* **What is expected**:
Repeat exactly the lines below that lie between the line with "[46,171,147,181] [285,171,388,183] [536,171,615,181]" and the line with "(156, 952) none", counting both of those lines as part of the answer.

Data for analysis section start

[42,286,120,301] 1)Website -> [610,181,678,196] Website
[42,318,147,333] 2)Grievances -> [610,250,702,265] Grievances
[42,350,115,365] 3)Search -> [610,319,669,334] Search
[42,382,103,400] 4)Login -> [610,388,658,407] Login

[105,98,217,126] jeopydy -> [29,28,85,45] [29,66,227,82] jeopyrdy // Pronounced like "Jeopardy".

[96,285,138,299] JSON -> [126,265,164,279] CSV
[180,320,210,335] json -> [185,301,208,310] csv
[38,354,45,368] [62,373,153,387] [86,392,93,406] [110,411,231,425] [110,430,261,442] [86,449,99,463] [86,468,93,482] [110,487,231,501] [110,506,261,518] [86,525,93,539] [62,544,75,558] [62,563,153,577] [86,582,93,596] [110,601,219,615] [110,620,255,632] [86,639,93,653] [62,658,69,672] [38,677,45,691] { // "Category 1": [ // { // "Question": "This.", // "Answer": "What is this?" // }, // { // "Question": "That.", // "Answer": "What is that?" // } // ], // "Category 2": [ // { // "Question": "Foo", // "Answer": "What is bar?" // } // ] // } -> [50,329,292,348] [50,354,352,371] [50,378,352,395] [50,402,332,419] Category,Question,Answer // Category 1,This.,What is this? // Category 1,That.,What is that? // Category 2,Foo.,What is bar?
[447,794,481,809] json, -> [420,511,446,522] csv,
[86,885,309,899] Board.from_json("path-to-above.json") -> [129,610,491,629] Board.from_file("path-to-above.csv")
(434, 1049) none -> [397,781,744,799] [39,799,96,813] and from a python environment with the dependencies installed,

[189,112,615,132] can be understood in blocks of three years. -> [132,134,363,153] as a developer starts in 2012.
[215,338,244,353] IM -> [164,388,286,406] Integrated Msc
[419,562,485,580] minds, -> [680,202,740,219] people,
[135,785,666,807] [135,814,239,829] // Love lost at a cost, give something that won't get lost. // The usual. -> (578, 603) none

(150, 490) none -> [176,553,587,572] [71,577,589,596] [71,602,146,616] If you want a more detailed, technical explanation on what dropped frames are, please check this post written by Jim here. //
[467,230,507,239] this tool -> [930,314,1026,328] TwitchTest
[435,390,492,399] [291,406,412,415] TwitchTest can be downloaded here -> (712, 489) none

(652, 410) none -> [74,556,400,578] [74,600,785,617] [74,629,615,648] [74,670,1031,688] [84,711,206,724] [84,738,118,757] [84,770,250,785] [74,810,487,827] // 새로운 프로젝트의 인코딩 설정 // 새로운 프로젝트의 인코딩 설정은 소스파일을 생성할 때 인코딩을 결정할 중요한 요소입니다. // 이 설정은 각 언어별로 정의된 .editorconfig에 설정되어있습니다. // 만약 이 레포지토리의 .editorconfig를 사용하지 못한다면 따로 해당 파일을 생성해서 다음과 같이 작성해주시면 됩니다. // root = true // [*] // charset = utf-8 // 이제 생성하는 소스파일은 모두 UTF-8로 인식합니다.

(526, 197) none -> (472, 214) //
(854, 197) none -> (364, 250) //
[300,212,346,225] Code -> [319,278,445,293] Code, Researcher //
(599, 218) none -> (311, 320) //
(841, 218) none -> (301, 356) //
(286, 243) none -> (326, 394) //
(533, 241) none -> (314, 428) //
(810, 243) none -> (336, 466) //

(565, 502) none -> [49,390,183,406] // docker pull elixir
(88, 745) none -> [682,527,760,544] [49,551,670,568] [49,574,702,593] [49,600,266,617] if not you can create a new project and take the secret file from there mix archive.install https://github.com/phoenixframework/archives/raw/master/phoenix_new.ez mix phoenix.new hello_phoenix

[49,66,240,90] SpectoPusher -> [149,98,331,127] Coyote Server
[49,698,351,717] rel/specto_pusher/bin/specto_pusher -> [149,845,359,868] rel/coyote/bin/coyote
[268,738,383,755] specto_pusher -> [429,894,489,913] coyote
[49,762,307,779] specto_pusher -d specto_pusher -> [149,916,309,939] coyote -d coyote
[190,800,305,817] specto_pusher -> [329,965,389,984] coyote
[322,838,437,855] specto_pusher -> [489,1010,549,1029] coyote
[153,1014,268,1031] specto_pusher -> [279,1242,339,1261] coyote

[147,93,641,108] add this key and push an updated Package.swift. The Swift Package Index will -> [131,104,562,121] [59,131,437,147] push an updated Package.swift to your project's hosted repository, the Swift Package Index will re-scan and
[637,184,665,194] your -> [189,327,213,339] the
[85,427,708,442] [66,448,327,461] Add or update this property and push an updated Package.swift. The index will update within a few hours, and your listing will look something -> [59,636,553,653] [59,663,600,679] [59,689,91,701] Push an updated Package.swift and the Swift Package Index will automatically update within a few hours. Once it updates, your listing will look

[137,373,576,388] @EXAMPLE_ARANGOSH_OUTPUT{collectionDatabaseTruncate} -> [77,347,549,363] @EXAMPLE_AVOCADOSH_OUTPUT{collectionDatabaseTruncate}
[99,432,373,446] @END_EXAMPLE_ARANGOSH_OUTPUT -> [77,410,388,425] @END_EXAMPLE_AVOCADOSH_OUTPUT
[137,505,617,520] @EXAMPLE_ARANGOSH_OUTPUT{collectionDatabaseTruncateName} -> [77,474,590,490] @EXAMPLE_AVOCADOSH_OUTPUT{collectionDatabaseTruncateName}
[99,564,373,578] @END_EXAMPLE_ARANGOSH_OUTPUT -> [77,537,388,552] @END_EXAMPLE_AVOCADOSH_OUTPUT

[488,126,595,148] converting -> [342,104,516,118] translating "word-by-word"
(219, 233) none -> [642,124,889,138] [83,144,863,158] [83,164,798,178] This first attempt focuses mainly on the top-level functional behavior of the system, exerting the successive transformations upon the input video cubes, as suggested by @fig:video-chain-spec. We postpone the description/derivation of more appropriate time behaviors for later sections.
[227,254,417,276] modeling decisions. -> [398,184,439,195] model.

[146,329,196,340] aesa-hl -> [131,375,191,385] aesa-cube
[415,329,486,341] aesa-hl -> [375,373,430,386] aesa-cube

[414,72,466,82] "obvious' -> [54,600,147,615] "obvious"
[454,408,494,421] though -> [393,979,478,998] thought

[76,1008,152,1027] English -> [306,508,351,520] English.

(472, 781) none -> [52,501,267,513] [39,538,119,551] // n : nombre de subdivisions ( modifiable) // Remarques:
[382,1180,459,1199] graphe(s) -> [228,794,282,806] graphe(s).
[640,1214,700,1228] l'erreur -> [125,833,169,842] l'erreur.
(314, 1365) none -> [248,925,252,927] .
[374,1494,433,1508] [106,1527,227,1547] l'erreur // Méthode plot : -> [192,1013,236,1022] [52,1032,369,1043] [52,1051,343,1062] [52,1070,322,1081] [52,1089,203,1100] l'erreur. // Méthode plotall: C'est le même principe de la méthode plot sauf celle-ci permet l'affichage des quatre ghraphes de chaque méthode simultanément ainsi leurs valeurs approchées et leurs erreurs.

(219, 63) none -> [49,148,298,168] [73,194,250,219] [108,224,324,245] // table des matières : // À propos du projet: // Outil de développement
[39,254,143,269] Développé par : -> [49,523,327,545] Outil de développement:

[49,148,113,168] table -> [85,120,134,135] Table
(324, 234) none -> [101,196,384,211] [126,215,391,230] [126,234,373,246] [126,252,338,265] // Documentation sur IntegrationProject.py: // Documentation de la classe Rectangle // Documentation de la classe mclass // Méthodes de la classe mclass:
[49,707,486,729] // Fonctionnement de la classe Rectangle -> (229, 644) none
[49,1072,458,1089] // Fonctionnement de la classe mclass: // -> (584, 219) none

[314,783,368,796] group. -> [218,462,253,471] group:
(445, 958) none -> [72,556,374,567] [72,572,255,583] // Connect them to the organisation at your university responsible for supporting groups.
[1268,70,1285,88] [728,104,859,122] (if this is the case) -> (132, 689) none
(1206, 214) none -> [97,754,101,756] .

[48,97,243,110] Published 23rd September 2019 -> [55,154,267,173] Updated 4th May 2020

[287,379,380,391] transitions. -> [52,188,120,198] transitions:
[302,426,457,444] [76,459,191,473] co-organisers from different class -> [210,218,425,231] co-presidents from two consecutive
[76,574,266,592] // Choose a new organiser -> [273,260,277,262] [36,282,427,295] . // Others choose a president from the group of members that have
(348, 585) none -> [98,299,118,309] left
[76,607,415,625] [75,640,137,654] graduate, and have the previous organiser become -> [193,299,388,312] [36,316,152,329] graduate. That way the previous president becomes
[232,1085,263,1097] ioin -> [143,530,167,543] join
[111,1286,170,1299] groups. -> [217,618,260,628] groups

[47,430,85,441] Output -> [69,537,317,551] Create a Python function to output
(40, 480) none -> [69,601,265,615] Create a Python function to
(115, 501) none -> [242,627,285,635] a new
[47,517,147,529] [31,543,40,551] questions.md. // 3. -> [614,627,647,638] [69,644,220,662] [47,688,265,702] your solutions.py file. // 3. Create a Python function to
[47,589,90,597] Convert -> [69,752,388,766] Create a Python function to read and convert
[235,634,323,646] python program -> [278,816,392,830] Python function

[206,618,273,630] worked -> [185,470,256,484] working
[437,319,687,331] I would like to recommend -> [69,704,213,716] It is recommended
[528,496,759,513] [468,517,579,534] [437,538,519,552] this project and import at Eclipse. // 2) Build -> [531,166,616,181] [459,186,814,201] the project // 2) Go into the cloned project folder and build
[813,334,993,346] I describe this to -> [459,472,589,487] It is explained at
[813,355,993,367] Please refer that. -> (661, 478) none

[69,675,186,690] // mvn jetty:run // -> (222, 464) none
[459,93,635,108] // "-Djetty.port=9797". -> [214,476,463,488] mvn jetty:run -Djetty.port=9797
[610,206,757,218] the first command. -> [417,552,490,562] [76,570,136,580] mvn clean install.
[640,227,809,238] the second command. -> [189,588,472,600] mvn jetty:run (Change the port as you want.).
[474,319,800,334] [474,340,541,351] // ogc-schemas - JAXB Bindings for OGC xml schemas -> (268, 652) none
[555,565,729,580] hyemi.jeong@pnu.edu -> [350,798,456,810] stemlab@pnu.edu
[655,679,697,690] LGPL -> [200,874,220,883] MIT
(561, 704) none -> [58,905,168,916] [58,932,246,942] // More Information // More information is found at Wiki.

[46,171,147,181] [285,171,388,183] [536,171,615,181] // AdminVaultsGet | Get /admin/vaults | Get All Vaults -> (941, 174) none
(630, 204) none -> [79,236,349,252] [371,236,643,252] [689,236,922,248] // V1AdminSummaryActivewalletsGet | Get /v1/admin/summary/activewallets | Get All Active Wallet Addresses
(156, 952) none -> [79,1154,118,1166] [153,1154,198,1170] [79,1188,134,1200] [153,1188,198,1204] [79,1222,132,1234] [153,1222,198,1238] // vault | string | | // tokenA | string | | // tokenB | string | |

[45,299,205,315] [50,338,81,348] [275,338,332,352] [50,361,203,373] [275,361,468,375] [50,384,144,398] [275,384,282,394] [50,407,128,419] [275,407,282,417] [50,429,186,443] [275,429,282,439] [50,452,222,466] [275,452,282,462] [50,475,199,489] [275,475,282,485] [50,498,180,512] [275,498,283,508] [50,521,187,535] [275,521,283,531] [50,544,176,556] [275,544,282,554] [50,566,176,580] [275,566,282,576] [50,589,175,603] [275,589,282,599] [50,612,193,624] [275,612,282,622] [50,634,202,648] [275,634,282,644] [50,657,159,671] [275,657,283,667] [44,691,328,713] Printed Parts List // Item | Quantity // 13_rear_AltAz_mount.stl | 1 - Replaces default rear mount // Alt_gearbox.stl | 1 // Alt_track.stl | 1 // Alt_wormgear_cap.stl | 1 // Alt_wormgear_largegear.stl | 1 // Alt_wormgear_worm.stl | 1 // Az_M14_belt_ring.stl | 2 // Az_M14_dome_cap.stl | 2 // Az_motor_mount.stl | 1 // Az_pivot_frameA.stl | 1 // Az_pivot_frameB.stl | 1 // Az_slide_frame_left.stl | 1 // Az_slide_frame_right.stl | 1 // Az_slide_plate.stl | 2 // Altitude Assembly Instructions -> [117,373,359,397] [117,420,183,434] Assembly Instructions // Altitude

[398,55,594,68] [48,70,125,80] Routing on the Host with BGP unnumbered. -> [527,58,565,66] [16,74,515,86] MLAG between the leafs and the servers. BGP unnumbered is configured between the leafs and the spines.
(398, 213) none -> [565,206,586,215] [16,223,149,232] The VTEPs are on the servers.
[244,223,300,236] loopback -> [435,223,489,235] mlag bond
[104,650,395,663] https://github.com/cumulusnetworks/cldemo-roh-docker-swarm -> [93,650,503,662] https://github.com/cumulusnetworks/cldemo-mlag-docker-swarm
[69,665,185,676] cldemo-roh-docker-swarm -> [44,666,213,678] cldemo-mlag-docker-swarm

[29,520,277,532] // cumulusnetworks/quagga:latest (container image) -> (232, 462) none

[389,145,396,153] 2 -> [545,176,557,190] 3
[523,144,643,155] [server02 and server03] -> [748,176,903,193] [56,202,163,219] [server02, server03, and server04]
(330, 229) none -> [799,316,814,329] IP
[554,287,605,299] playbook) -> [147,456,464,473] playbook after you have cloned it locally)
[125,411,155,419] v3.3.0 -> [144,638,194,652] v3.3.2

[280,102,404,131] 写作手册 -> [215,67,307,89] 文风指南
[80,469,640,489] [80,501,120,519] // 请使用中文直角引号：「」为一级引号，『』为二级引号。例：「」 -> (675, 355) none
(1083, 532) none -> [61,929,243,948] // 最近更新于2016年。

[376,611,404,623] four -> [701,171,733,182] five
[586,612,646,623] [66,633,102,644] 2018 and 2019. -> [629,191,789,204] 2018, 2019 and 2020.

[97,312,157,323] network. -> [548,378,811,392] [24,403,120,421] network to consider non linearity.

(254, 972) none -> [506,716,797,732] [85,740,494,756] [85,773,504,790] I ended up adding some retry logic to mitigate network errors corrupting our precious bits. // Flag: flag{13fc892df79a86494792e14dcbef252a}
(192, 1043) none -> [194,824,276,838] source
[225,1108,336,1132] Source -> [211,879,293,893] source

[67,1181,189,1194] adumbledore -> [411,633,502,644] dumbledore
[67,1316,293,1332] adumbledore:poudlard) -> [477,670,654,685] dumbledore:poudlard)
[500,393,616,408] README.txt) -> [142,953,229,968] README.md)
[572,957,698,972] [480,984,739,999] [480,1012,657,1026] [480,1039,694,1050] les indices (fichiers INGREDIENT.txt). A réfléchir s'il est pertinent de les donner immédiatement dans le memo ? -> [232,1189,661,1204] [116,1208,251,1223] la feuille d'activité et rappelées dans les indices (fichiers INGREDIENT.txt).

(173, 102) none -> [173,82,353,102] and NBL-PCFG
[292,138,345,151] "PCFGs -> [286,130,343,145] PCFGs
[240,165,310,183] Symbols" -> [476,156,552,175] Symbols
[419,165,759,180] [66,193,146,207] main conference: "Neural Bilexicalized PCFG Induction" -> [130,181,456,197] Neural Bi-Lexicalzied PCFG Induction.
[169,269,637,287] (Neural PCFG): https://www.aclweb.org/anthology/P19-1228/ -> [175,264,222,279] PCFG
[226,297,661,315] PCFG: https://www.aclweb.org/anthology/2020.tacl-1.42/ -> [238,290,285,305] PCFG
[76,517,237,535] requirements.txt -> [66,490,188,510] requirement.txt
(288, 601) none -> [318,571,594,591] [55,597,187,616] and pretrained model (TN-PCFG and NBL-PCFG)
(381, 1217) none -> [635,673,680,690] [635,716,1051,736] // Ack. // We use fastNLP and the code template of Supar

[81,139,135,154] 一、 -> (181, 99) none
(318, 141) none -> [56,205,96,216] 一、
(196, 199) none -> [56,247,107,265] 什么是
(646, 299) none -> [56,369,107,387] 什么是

Data for analysis section end

* **Exercise solution**:
[46,171,147,181] [285,171,388,183] [536,171,615,181] // AdminVaultsGet | Get /admin/vaults | Get All Vaults -> (941, 174) none
(630, 204) none -> [79,236,349,252] [371,236,643,252] [689,236,922,248] // V1AdminSummaryActivewalletsGet | Get /v1/admin/summary/activewallets | Get All Active Wallet Addresses
(156, 952) none -> [79,1154,118,1166] [153,1154,198,1170] [79,1188,134,1200] [153,1188,198,1204] [79,1222,132,1234] [153,1222,198,1238] // vault | string | | // tokenA | string | | // tokenB | string | |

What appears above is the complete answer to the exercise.